What the task asks:
Will you extract the entries word for word? Images should not appear in the copy.

Records to process:
──────

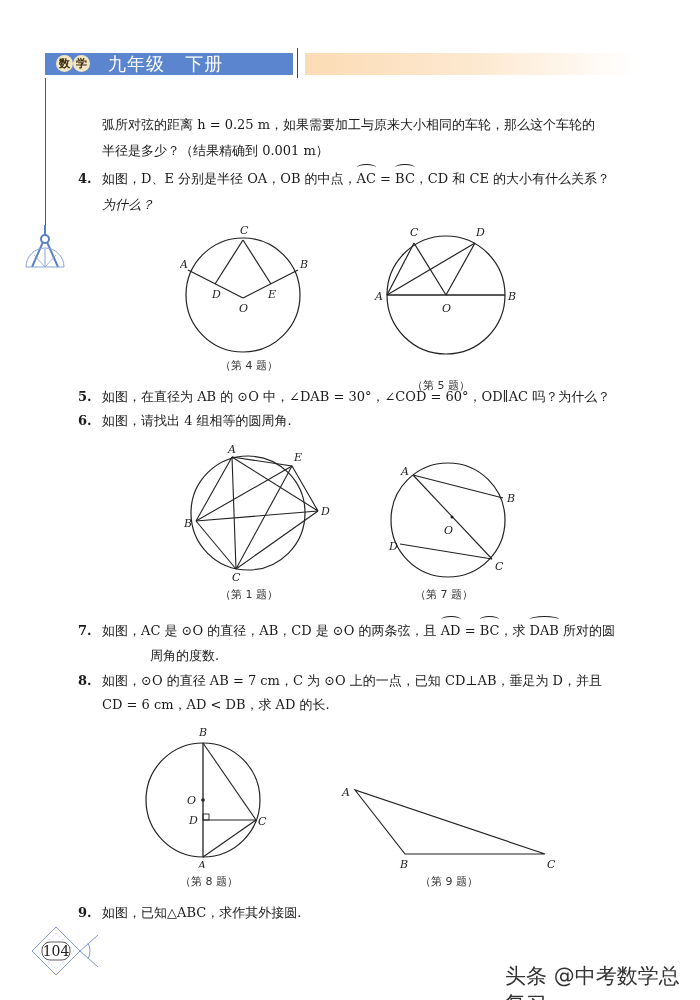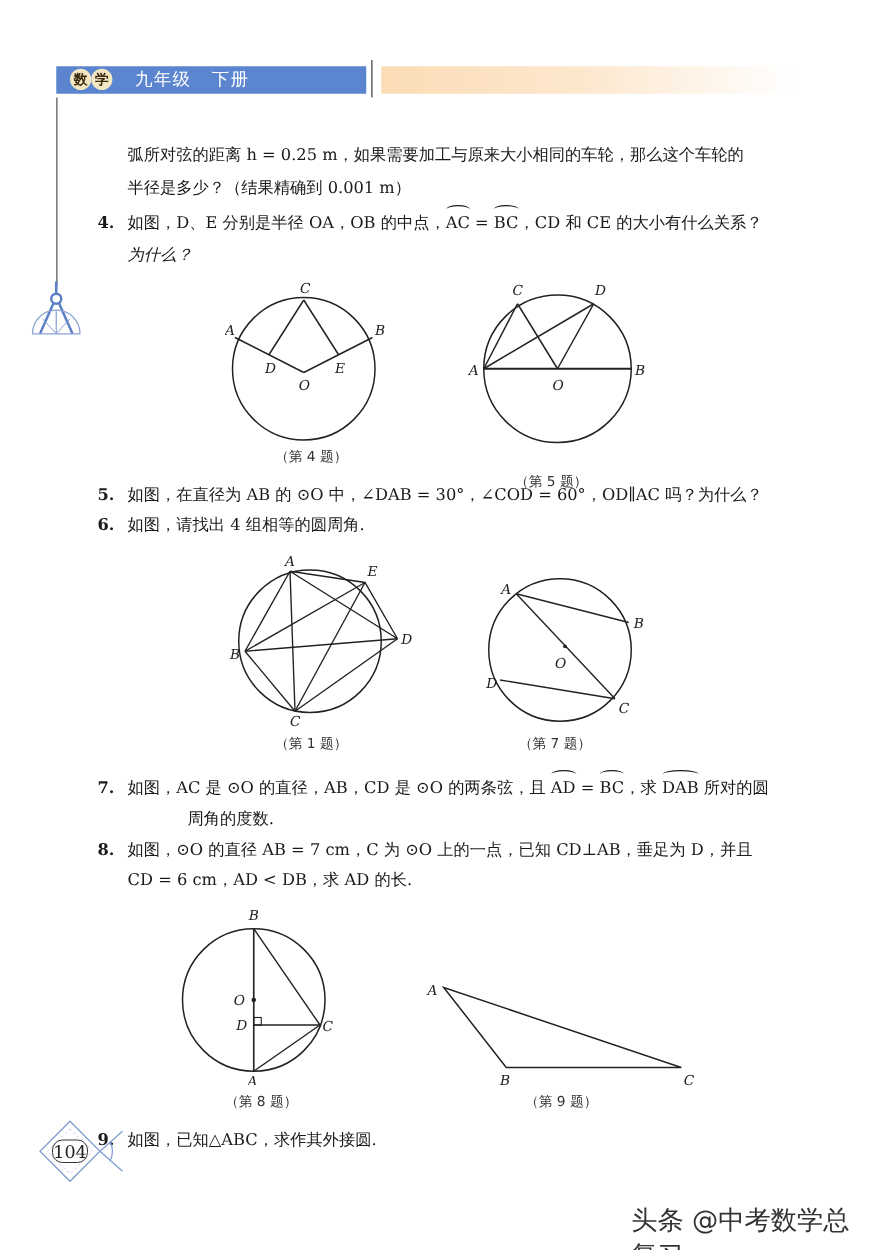--- a/index.html
+++ b/index.html
@@ -2,30 +2,30 @@
 <html><head>
 <meta charset="utf-8">
 <style>
   html,body{margin:0;padding:0;background:#fff;}
   body{width:700px;height:1000px;position:relative;overflow:hidden;font-family:"DejaVu Serif","Liberation Serif",serif;color:#1a1a1a;}
   .header-bar{position:absolute;left:45px;top:53px;width:248px;height:22px;background:#5b86cf;}
   .header-sep{position:absolute;left:297px;top:48px;width:1px;height:30px;background:#444;}
   .header-fade{position:absolute;left:305px;top:53px;width:330px;height:22px;background:linear-gradient(90deg,#fbdcb5 0%,#fde8cf 50%,#ffffff 100%);}
   .subject-badge{position:absolute;left:56px;top:55px;height:18px;display:flex;gap:0;}
   .subject-badge span{display:inline-block;width:17px;height:17px;border-radius:50%;background:#f3e6c2;color:#3a2a10;font-size:11px;line-height:17px;text-align:center;font-weight:bold;font-family:"DejaVu Sans",sans-serif;}
-  .header-title{position:absolute;left:108px;top:55px;color:#fff;font-size:14px;letter-spacing:1px;font-family:"DejaVu Sans",sans-serif;line-height:18px;white-space:pre;}
+  .header-title{position:absolute;left:108px;top:55px;color:#fff;font-size:18px;letter-spacing:1px;font-family:"DejaVu Sans",sans-serif;line-height:18px;white-space:pre;}
   .margin-line{position:absolute;left:45px;top:78px;width:1px;height:150px;background:#555;}
   .compass{position:absolute;left:22px;top:225px;}
   .text{position:absolute;font-size:13px;line-height:26px;}
   .num{font-weight:bold;font-family:"DejaVu Serif",serif;display:inline-block;width:24px;}
   .arc{position:relative;display:inline-block;}
   .arc::before{content:"";position:absolute;left:0;right:0;top:-2px;height:6px;border-top:1px solid #1a1a1a;border-radius:50% 50% 0 0;}
   svg text{font-family:"DejaVu Serif",serif;font-style:italic;font-size:11px;fill:#222;}
   .caption{position:absolute;font-size:11px;color:#333;font-family:"DejaVu Sans",sans-serif;}
-  .page-num{position:absolute;left:30px;top:895px;text-align:right;}
+  .page-num{position:absolute;left:30px;top:925px;text-align:right;}
   .watermark{position:absolute;left:505px;top:962px;font-size:21px;color:#333;font-family:"DejaVu Sans",sans-serif;}
 </style>
 </head>
 <body>
 
 <div class="header-bar"></div>
 <div class="subject-badge">
   <span>数</span>
   <span>学</span>
 </div>

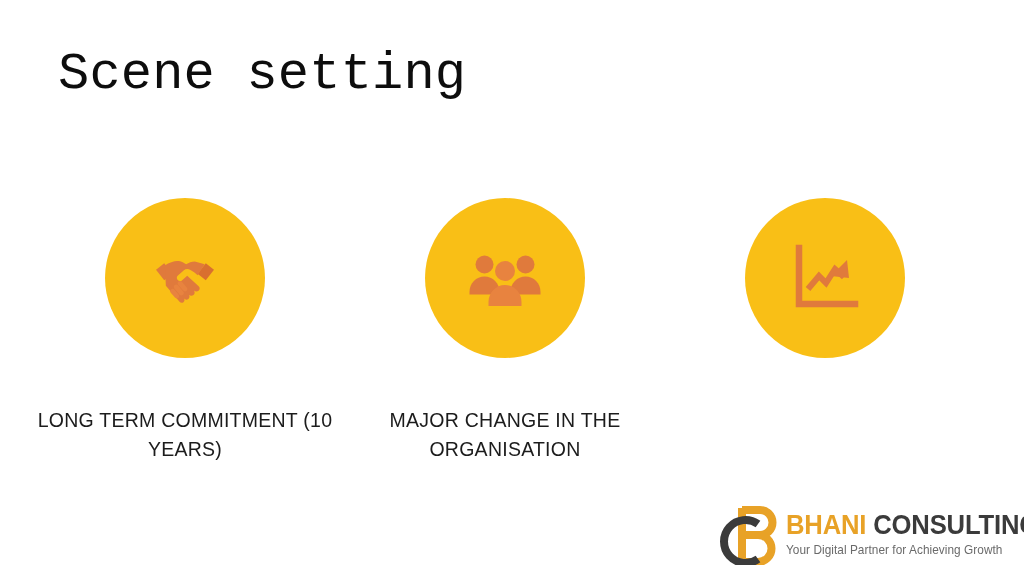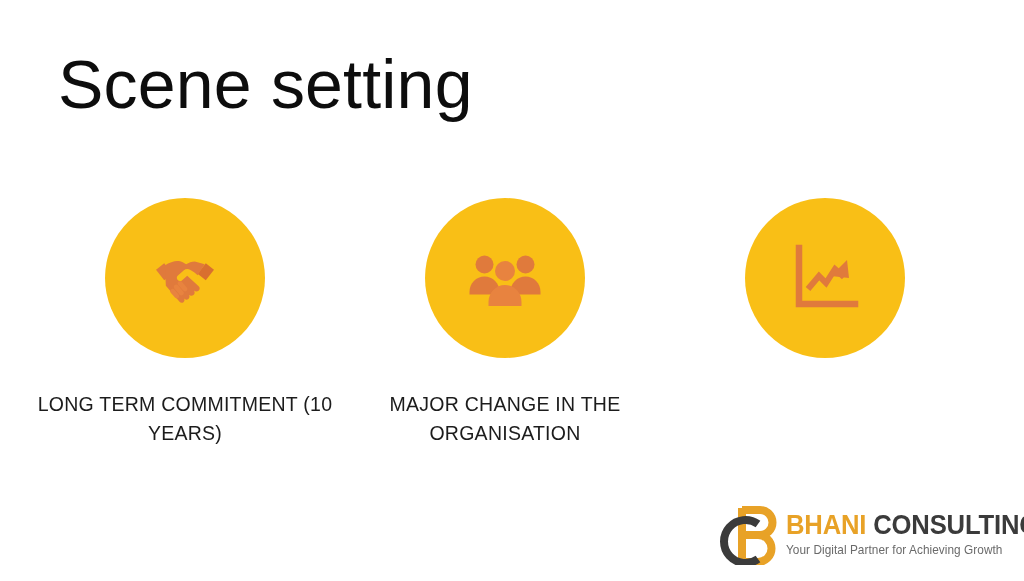--- a/index.html
+++ b/index.html
@@ -20,26 +20,27 @@
     position: absolute;
     inset: 0;
     background: #ffffff;
   }
 
   
   .slide-title {
     position: absolute;
     left: 58px;
     top: 45px;
-    font-size: 68px;
+    font-size: 52px;
     font-weight: 300;
     letter-spacing: 0.2px;
     color: #0d0d0d;
     line-height: 1.15;
     white-space: nowrap;
+    font-family: Liberation Mono, monospace;
   }
 
   
   .cards {
     position: absolute;
     left: 0;
     top: 198px;
     width: 1024px;
     display: flex;
     justify-content: flex-start;
@@ -59,21 +60,21 @@
     height: 160px;
     border-radius: 50%;
     background: #f9bf16;
     display: flex;
     align-items: center;
     justify-content: center;
   }
   .icon-circle svg { display: block; }
 
   .card-label {
-    margin-top: 32px;
+    margin-top: 48px;
     width: 300px;
     text-align: center;
     font-size: 19.5px;
     font-weight: 400;
     letter-spacing: 0.25px;
     line-height: 1.48;
     color: #1c1c1c;
     text-transform: uppercase;
   }
 

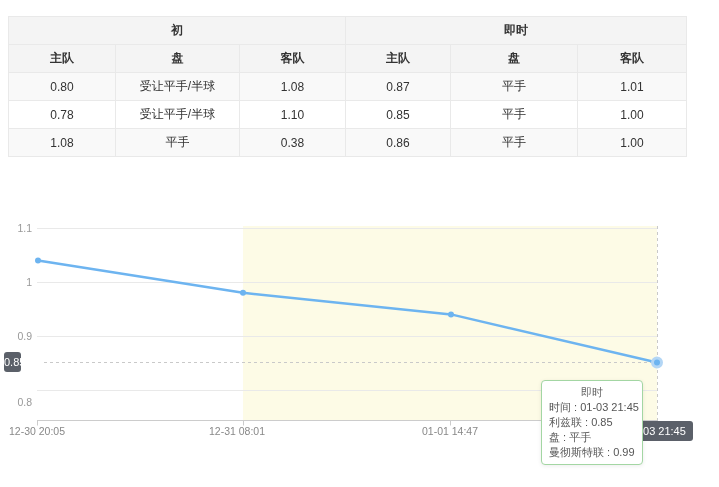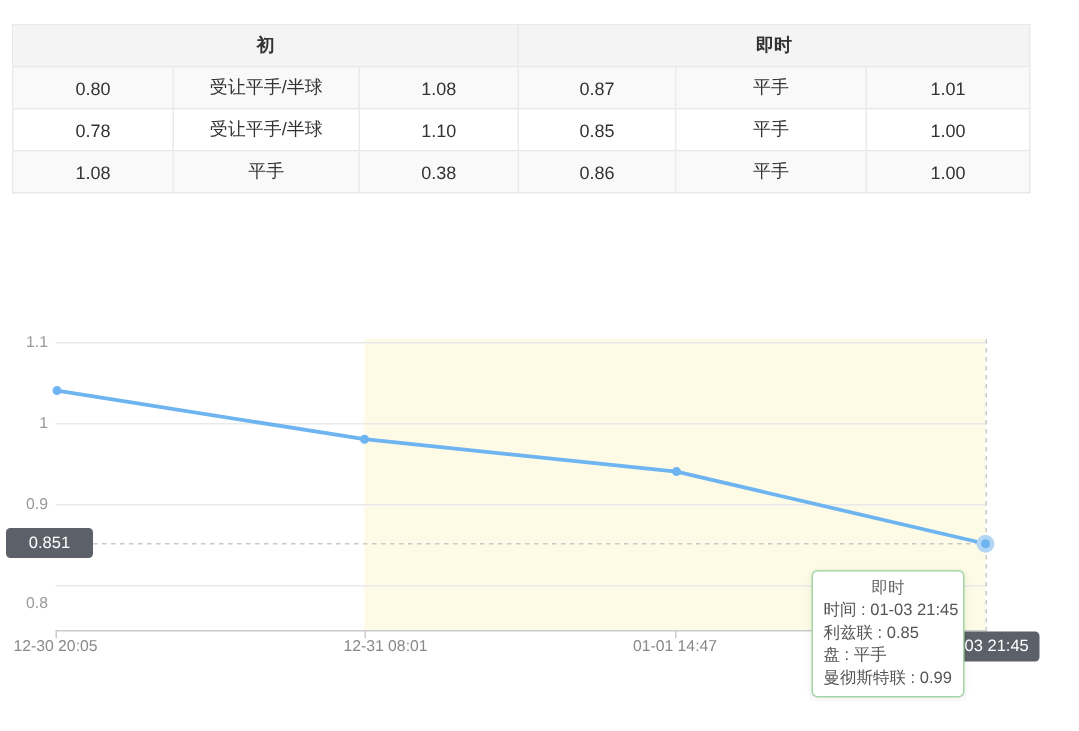--- a/index.html
+++ b/index.html
@@ -27,21 +27,21 @@
     font-size:10.5px;color:#999;z-index:2;line-height:14px;
   }
   .xlab{
     position:absolute;top:210px;width:90px;margin-left:-45px;text-align:center;
     font-size:10.5px;color:#888;z-index:2;line-height:13px;
   }
   .badge{
     position:absolute;background:#5b6069;color:#fff;border-radius:3px;
     font-size:11px;line-height:20px;height:20px;text-align:center;z-index:3;
   }
-  .badge.y{left:4px;width:58px;}
+  .badge.y{left:4px;width:17px;}
   .badge.x{left:620px;top:206px;width:73px;}
   .tooltip{
     position:absolute;left:541px;top:165px;width:102px;z-index:4;
     background:#fff;border:1px solid #a3d6a3;border-radius:4px;
     box-shadow:0 1px 4px rgba(0,0,0,.08);
     padding:4px 7px;font-size:11px;line-height:15px;color:#555;
     box-sizing:border-box;white-space:nowrap;
   }
   .tooltip .tt-title{text-align:center;color:#666;}
 </style>
@@ -56,20 +56,28 @@
         <col style="width:124px">
         <col style="width:106px">
       <col style="width:105px">
         <col style="width:127px">
         <col style="width:109px">
     </colgroup>
     <thead>
       <tr>
         <th colspan="3">初</th>
         <th colspan="3">即时</th>
+      </tr>
+      <tr>
+        <th>主队</th>
+        <th>盘</th>
+        <th>客队</th>
+        <th>主队</th>
+        <th>盘</th>
+        <th>客队</th>
       </tr>
     </thead>
     <tbody>
       <tr class="even">
         <td>0.80</td>
         <td>受让平手/半球</td>
         <td>1.08</td>
         <td>0.87</td>
         <td>平手</td>
         <td>1.01</td>
@@ -121,21 +129,21 @@
     </svg>
 
     <div class="ylab" style="top:6px">1.1</div>
     <div class="ylab" style="top:60px">1</div>
     <div class="ylab" style="top:114px">0.9</div>
     <div class="ylab" style="top:180px">0.8</div>
 
     <div class="badge y" style="top: 137px; background: rgb(91, 96, 105);">0.851</div>
 
     <div class="xlab" style="left:37px">12-30 20:05</div>
-    <div class="xlab" style="left:257px">12-31 08:01</div>
+    <div class="xlab" style="left:237px">12-31 08:01</div>
     <div class="xlab" style="left:450px">01-01 14:47</div>
 
     <div class="badge x" style="background: rgb(91, 96, 105);">01-03 21:45</div>
 
     <div class="tooltip" style="border-color: rgb(163, 214, 163);">
       <div class="tt-title">即时</div>
       <div>时间 : 01-03 21:45</div>
       <div>利兹联 : 0.85</div>
       <div>盘 : 平手</div>
       <div>曼彻斯特联 : 0.99</div>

──────

Answer area:
--- a/index.html
+++ b/index.html
@@ -2,30 +2,30 @@
 <html><head>
 <meta charset="utf-8">
 <style>
   html,body{margin:0;padding:0;background:#fff;}
   body{width:700px;height:1000px;position:relative;overflow:hidden;font-family:"DejaVu Serif","Liberation Serif",serif;color:#1a1a1a;}
   .header-bar{position:absolute;left:45px;top:53px;width:248px;height:22px;background:#5b86cf;}
   .header-sep{position:absolute;left:297px;top:48px;width:1px;height:30px;background:#444;}
   .header-fade{position:absolute;left:305px;top:53px;width:330px;height:22px;background:linear-gradient(90deg,#fbdcb5 0%,#fde8cf 50%,#ffffff 100%);}
   .subject-badge{position:absolute;left:56px;top:55px;height:18px;display:flex;gap:0;}
   .subject-badge span{display:inline-block;width:17px;height:17px;border-radius:50%;background:#f3e6c2;color:#3a2a10;font-size:11px;line-height:17px;text-align:center;font-weight:bold;font-family:"DejaVu Sans",sans-serif;}
-  .header-title{position:absolute;left:108px;top:55px;color:#fff;font-size:14px;letter-spacing:1px;font-family:"DejaVu Sans",sans-serif;line-height:18px;white-space:pre;}
+  .header-title{position:absolute;left:108px;top:55px;color:#fff;font-size:18px;letter-spacing:1px;font-family:"DejaVu Sans",sans-serif;line-height:18px;white-space:pre;}
   .margin-line{position:absolute;left:45px;top:78px;width:1px;height:150px;background:#555;}
   .compass{position:absolute;left:22px;top:225px;}
   .text{position:absolute;font-size:13px;line-height:26px;}
   .num{font-weight:bold;font-family:"DejaVu Serif",serif;display:inline-block;width:24px;}
   .arc{position:relative;display:inline-block;}
   .arc::before{content:"";position:absolute;left:0;right:0;top:-2px;height:6px;border-top:1px solid #1a1a1a;border-radius:50% 50% 0 0;}
   svg text{font-family:"DejaVu Serif",serif;font-style:italic;font-size:11px;fill:#222;}
   .caption{position:absolute;font-size:11px;color:#333;font-family:"DejaVu Sans",sans-serif;}
-  .page-num{position:absolute;left:30px;top:895px;text-align:right;}
+  .page-num{position:absolute;left:30px;top:925px;text-align:right;}
   .watermark{position:absolute;left:505px;top:962px;font-size:21px;color:#333;font-family:"DejaVu Sans",sans-serif;}
 </style>
 </head>
 <body>
 
 <div class="header-bar"></div>
 <div class="subject-badge">
   <span>数</span>
   <span>学</span>
 </div>

--- a/index.html
+++ b/index.html
@@ -20,26 +20,27 @@
     position: absolute;
     inset: 0;
     background: #ffffff;
   }
 
   
   .slide-title {
     position: absolute;
     left: 58px;
     top: 45px;
-    font-size: 68px;
+    font-size: 52px;
     font-weight: 300;
     letter-spacing: 0.2px;
     color: #0d0d0d;
     line-height: 1.15;
     white-space: nowrap;
+    font-family: Liberation Mono, monospace;
   }
 
   
   .cards {
     position: absolute;
     left: 0;
     top: 198px;
     width: 1024px;
     display: flex;
     justify-content: flex-start;
@@ -59,21 +60,21 @@
     height: 160px;
     border-radius: 50%;
     background: #f9bf16;
     display: flex;
     align-items: center;
     justify-content: center;
   }
   .icon-circle svg { display: block; }
 
   .card-label {
-    margin-top: 32px;
+    margin-top: 48px;
     width: 300px;
     text-align: center;
     font-size: 19.5px;
     font-weight: 400;
     letter-spacing: 0.25px;
     line-height: 1.48;
     color: #1c1c1c;
     text-transform: uppercase;
   }
 

--- a/index.html
+++ b/index.html
@@ -27,21 +27,21 @@
     font-size:10.5px;color:#999;z-index:2;line-height:14px;
   }
   .xlab{
     position:absolute;top:210px;width:90px;margin-left:-45px;text-align:center;
     font-size:10.5px;color:#888;z-index:2;line-height:13px;
   }
   .badge{
     position:absolute;background:#5b6069;color:#fff;border-radius:3px;
     font-size:11px;line-height:20px;height:20px;text-align:center;z-index:3;
   }
-  .badge.y{left:4px;width:58px;}
+  .badge.y{left:4px;width:17px;}
   .badge.x{left:620px;top:206px;width:73px;}
   .tooltip{
     position:absolute;left:541px;top:165px;width:102px;z-index:4;
     background:#fff;border:1px solid #a3d6a3;border-radius:4px;
     box-shadow:0 1px 4px rgba(0,0,0,.08);
     padding:4px 7px;font-size:11px;line-height:15px;color:#555;
     box-sizing:border-box;white-space:nowrap;
   }
   .tooltip .tt-title{text-align:center;color:#666;}
 </style>
@@ -56,20 +56,28 @@
         <col style="width:124px">
         <col style="width:106px">
       <col style="width:105px">
         <col style="width:127px">
         <col style="width:109px">
     </colgroup>
     <thead>
       <tr>
         <th colspan="3">初</th>
         <th colspan="3">即时</th>
+      </tr>
+      <tr>
+        <th>主队</th>
+        <th>盘</th>
+        <th>客队</th>
+        <th>主队</th>
+        <th>盘</th>
+        <th>客队</th>
       </tr>
     </thead>
     <tbody>
       <tr class="even">
         <td>0.80</td>
         <td>受让平手/半球</td>
         <td>1.08</td>
         <td>0.87</td>
         <td>平手</td>
         <td>1.01</td>
@@ -121,21 +129,21 @@
     </svg>
 
     <div class="ylab" style="top:6px">1.1</div>
     <div class="ylab" style="top:60px">1</div>
     <div class="ylab" style="top:114px">0.9</div>
     <div class="ylab" style="top:180px">0.8</div>
 
     <div class="badge y" style="top: 137px; background: rgb(91, 96, 105);">0.851</div>
 
     <div class="xlab" style="left:37px">12-30 20:05</div>
-    <div class="xlab" style="left:257px">12-31 08:01</div>
+    <div class="xlab" style="left:237px">12-31 08:01</div>
     <div class="xlab" style="left:450px">01-01 14:47</div>
 
     <div class="badge x" style="background: rgb(91, 96, 105);">01-03 21:45</div>
 
     <div class="tooltip" style="border-color: rgb(163, 214, 163);">
       <div class="tt-title">即时</div>
       <div>时间 : 01-03 21:45</div>
       <div>利兹联 : 0.85</div>
       <div>盘 : 平手</div>
       <div>曼彻斯特联 : 0.99</div>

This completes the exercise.